A major breakthrough in quantum computing hardware was achieved this year when HRL Laboratories demonstrated universal control of encoded spin qubits.
To explain what this breakthrough means, it’s helpful to review how classical computers work, and the different ways in which quantum computers work. A classical computer uses bits of information coded as 1 or 0, and logical gates that take one or two binary inputs and generate a result, such as an AND gate that outputs 1 if both inputs are 1, and outputs 0 if either input is 0. In a typical classical computer, bits are physically represented by electrical voltage, and logic gates are physically created using electrical circuits that output the desired electrical voltage as a function of the input voltages. Computer scientists determined early on that any logical operation can be expressed as a combination of AND and NOT gates, and so electrical implementation of those two gates was sufficient to perform any classical computing operation.

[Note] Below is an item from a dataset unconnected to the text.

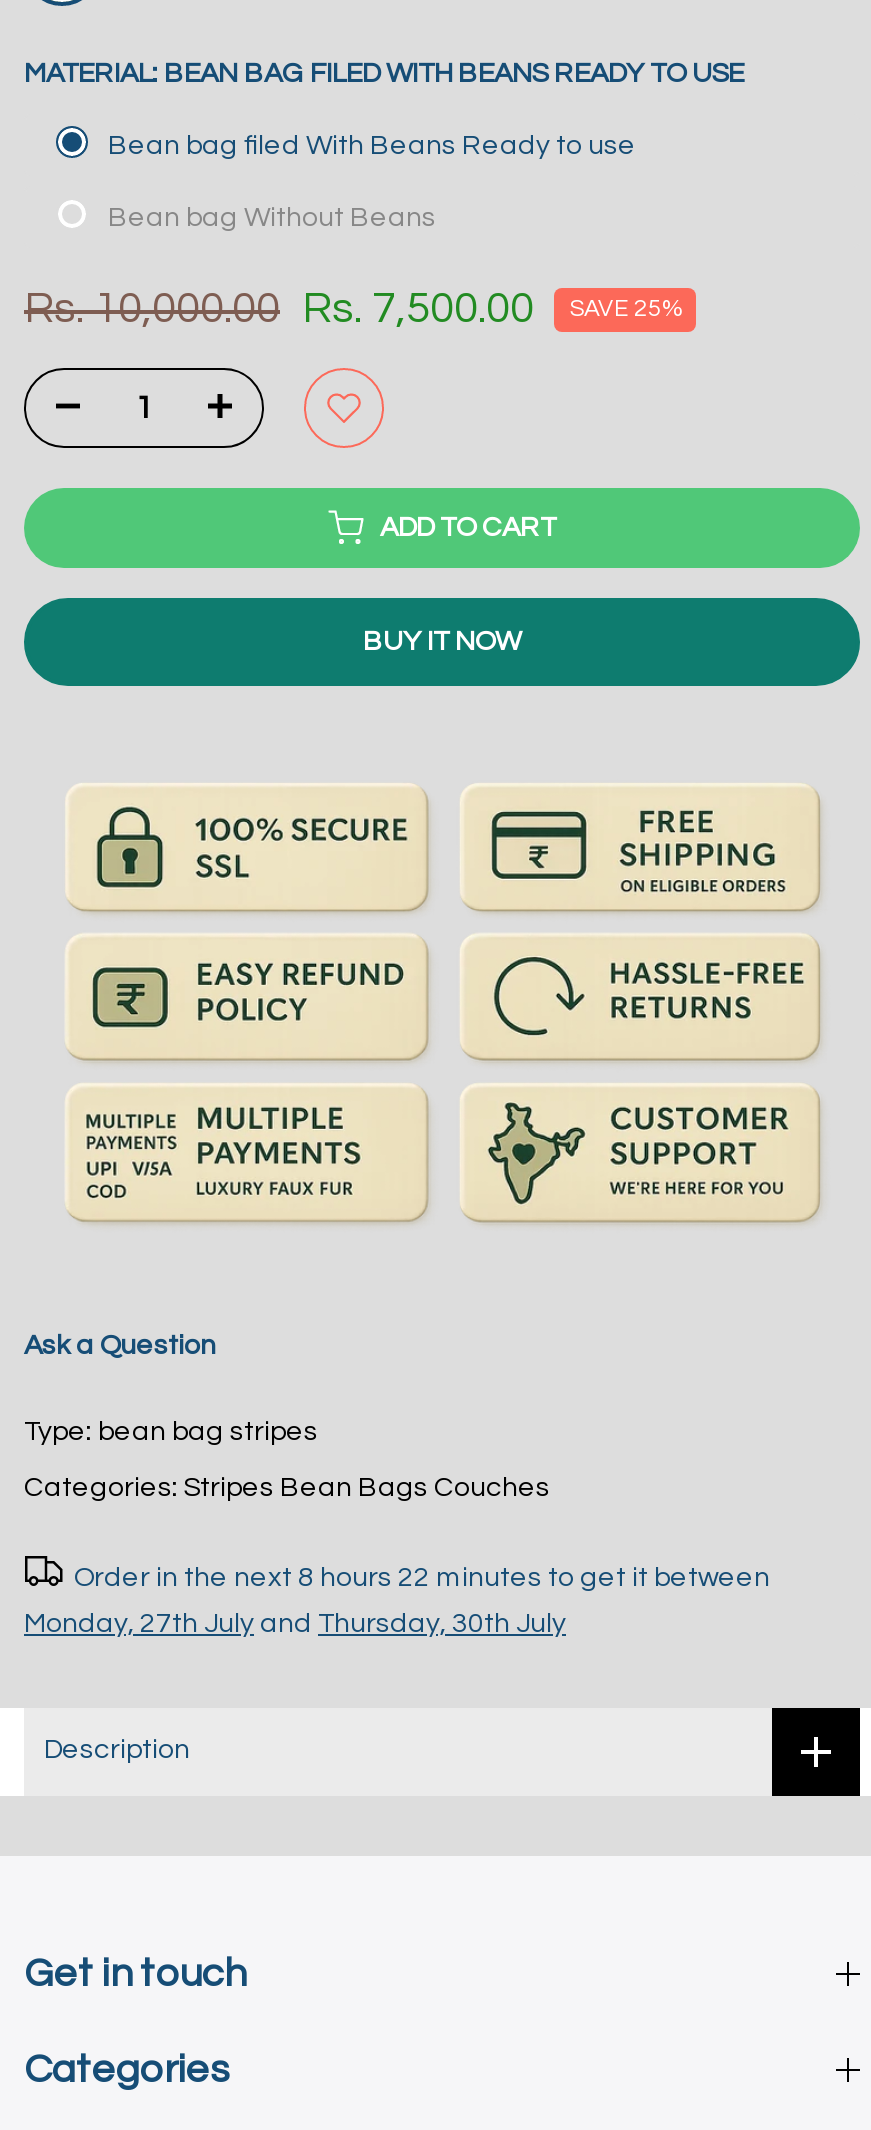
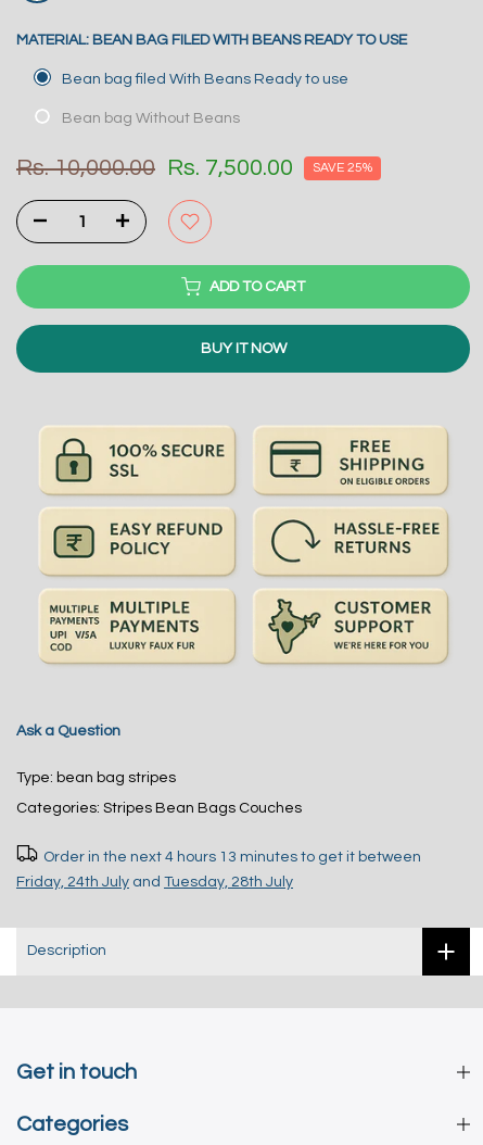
[74,1564,770,1592] Order in the next 8 hours 22 minutes to get it between -> [43,849,421,865] Order in the next 4 hours 13 minutes to get it between
[24,1610,566,1638] Monday, 27th July and Thursday, 30th July -> [16,874,293,890] Friday, 24th July and Tuesday, 28th July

A quantum computer in contrast, uses “qubits” that exist in a superposition of a “1” and a “0” state, and quantum logic gates that generate an output qubit based on a function of one or more input qubits.
A significant challenge in moving from quantum computing theory to practice has been implementing physical qubit and physical quantum logic gates, as the nature of quantum effects requires information to be stored by subatomic particles kept isolated from any external force that would alter the value of the qubit.
A paper published in 1995, “Elementary gates for quantum computation” by Barenco et al, demonstrated that any quantum operation could be expressed a combination of all one-bit quantum gates and the controlled-not gate, and so physical implementation of those two quantum gates would be sufficient to implement a physical quantum computer capable of performing any quantum computation.
HRL’s research, published in Nature under the title “Universal logic with encoded spin qubits in silicon,” demonstrated a new method of qubit implementation and control using qubits consisting of a triplet of quantum dots, each quantum dot containing a single electron with a controlled spin. By using precisely calibrated voltage pulses to modify the quantum dots’ spins, HRL’s researchers were able to demonstrate an implementation of the two basic quantum logic gates with sufficient speed, error tolerance, uniformity, and scalability to demonstrate a major advance towards an effective commercial quantum computer.
HRL’s invention appears to be a significant advance in moving from quantum computing theory to practice. HRL’s group leader Thaddeus Ladd was quoted as saying that he believes this new qubit technology to be the best-balanced approach towards a practical quantum computer: “Real challenges remain in improving error, scale, speed, uniformity, crosstalk, and other aspects, but none of these requires a miracle. For many other kinds of qubits, there is at least one aspect that still looks really, really hard.” We look forward to continued competition between different qubit and quantum logic implementations moving the field forward from vision to practical reality.